L'un des signes qui ne trompe pas : dans l'hôtellerie et la restauration, on a du mal à recruter, alors pour attirer les candidats, la démarche environnemental devient un argument. Pas mal de labellisés le précise dans leurs offres d'emploi. Et ça joue, pour des questions d'images mais aussi de bien-être au travail, notamment pour la santé du personnel d'entretien.

Nous communiquons beaucoup pour que cela fasse boule de neige, via l'éducation à l'environnement, pour que chacun s'engage.

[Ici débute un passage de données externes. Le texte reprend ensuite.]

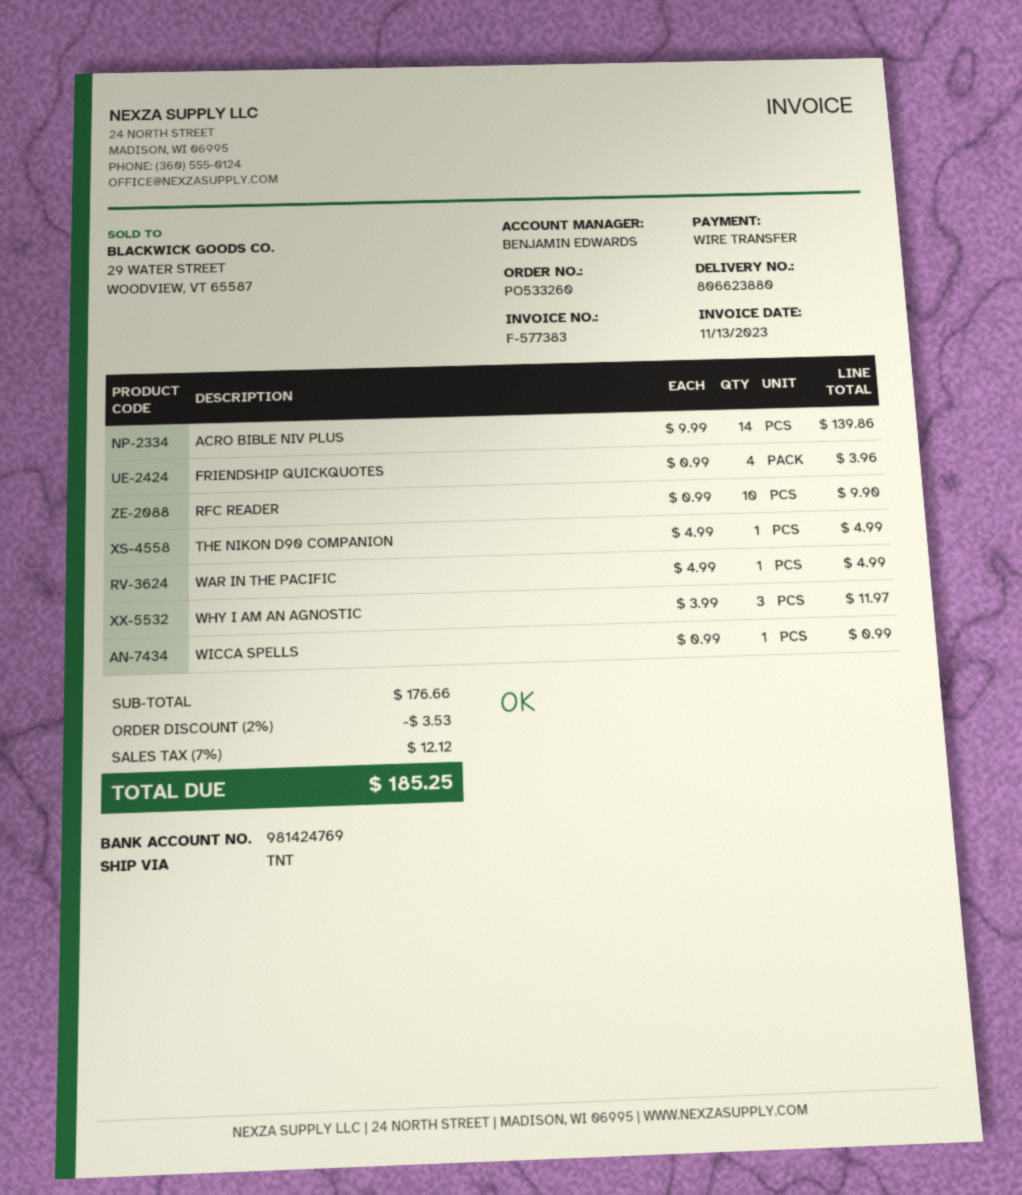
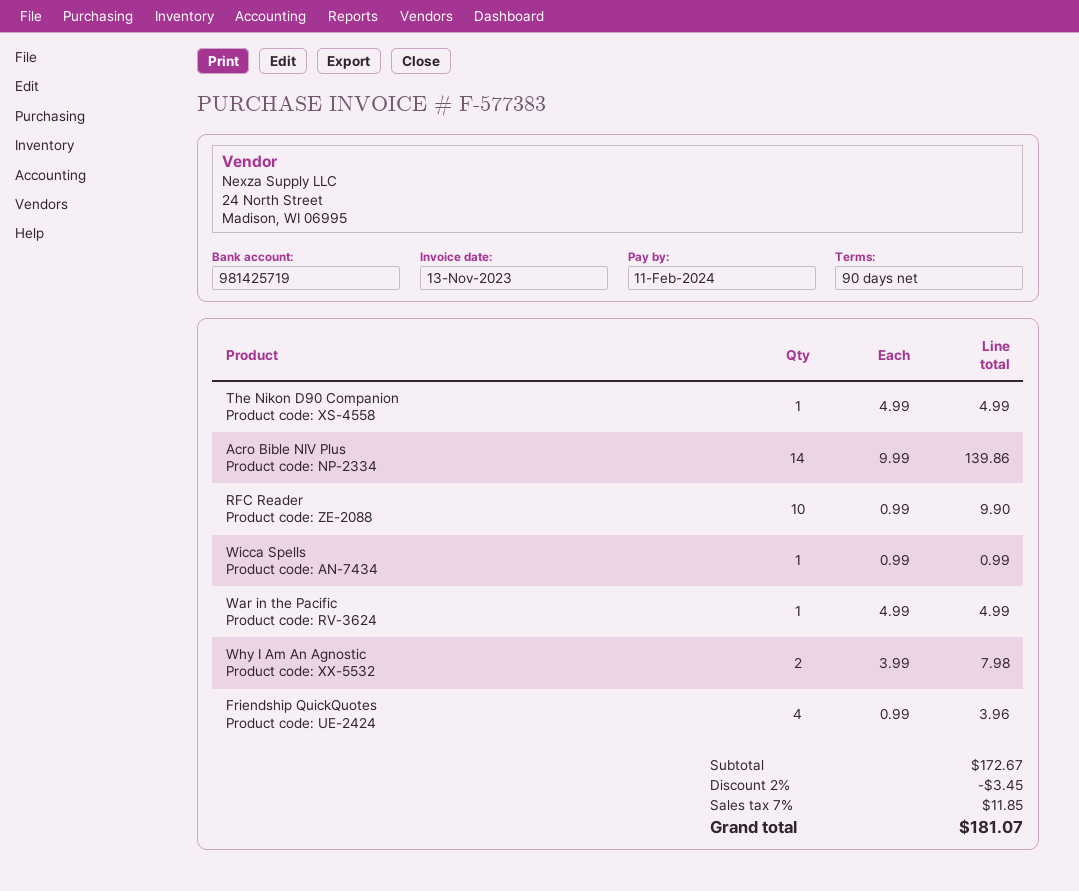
bank account: 981424769 -> 981425719
WHY I AM AN AGNOSTIC: 3 x 3.99 = 11.97 -> 2 x 3.99 = 7.98
subtotal: 176.66 -> 172.67
discount: 2% = 3.53 -> 2% = 3.45
tax: 7% = 12.12 -> 7% = 11.85
total: 185.25 -> 181.07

Nous communiquons aussi beaucoup avec les CRT, Atout France, les acteurs locaux... Et puis il y a l'effet d'aubaine, par exemple dans une chaîne, si on constate un engouement dans la structure on propose au groupe de s'engager.

hlp : Et le grand public dans tout ça ?

Nathalie Bel Baussant : Nous souhaitons développer une communication forte autour du label en direction du grand public.

La question se pose à la fois en France et à l'international, il est important d'accroître la popularité du label, pour que la clientèle en tienne compte dans ses choix.

La communication passe par nous, la presse et les réseaux sociaux bien sur mais avant tout, c'est le rôle des établissements. Les labellisés doivent communiquer sur leur démarche auprès de la presse locale mais surtout de leur clientèle.

Mettre en avant leur écolabel via des affichages et sur leur site internet, parler des écogestes ou des produits qu'ils utilisent... Bref, être fier de montrer leur appartenance à ce que nous voyons comme une communauté.